Concert donné le 13 octobre 2007, Chapelle royale du Château de Versailles

III. Laudate Dominum
IV. Regina Caeli

Concert du jeudi 2 décembre 2010, Chapelle royale du Château de Versailles

Les Pages et les Chantres du Centre de Musique Baroque de Versailles
The English Concert (I, II)
Olivier Schneebeli – director

 

The work of the Centre de Musique Baroque de Versailles (CMBV) has, in recent years, led to an important expansion and improvement in the availability of reliable editions of the works produced by the grand motet composers.

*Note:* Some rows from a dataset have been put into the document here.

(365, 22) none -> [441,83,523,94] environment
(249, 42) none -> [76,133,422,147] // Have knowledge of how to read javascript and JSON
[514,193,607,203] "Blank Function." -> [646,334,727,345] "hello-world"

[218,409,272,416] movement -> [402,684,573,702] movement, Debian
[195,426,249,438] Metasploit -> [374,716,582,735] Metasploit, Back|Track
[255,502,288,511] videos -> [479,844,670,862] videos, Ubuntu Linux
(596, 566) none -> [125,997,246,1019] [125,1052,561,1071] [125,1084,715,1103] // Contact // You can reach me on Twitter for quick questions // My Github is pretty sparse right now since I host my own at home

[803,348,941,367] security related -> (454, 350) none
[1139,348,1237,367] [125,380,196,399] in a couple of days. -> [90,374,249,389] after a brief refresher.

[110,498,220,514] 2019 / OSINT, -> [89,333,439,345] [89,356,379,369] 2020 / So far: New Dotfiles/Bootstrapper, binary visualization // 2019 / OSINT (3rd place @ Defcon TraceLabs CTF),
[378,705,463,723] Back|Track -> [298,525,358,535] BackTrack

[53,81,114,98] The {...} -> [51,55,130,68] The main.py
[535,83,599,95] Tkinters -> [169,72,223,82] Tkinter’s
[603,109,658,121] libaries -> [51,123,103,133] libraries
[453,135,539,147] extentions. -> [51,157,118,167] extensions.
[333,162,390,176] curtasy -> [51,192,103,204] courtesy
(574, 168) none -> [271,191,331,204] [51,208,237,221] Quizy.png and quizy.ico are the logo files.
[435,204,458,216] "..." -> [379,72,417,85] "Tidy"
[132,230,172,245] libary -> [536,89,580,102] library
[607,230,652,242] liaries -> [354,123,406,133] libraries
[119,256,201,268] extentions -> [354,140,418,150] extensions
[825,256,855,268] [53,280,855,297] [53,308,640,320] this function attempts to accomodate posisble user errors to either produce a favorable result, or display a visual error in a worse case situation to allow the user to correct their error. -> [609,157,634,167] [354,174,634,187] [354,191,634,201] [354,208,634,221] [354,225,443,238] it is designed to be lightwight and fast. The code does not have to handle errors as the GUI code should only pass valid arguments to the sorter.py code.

The grand motet, the most important sacred form in France from the beginning of the reign of Louis XIV until the time of the French Revolution, has seen relatively few performances in the United States in the last half century, but an increasing number of performances and recordings, centered mostly in Europe, are leading to increased awareness of the importance and beauty of these works. Grands motets survive from about eighty composers of those who contributed to the genre over its 130-year history, and of those composers about two dozen can be listed as the leading figures, including most of the composers who served in the Royal Chapel as did Nicolas Bernier.

Nicolas Bernier (1665-1734) distinguished himself as a composer, clavecinist, theoretician, and pedagogue. He held great respect as a musician, and became perhaps the most distinguished teacher identified with the second generation of grand motet composers. Bernier is thought to have received his training in his hometown of Mantes-la-Jolie, about thirty miles downstream from Paris, and at the cathedral of Evreux, after which he studied in Rome with Caldara. He then successively served as maitre de musique at the cathedral of Chartres (1694-98), and at Saint-Germain l'Auxerrois (1698-1704) before accepting a post at Ste Chapelle in Paris (1704-26), where he succeeded Marc-Antoine Charpentier. In 1723 he was appointed to serve the Royal Chapel at Versailles, a post he held for the rest of his life. Bernier may be viewed as a progressive force in French music, one that forged a good balance of French and Italian elements in his works. He probably became most famous for his secular cantatas and petits motets that became available in print, but eleven grands motets survive. At least nine others have been lost.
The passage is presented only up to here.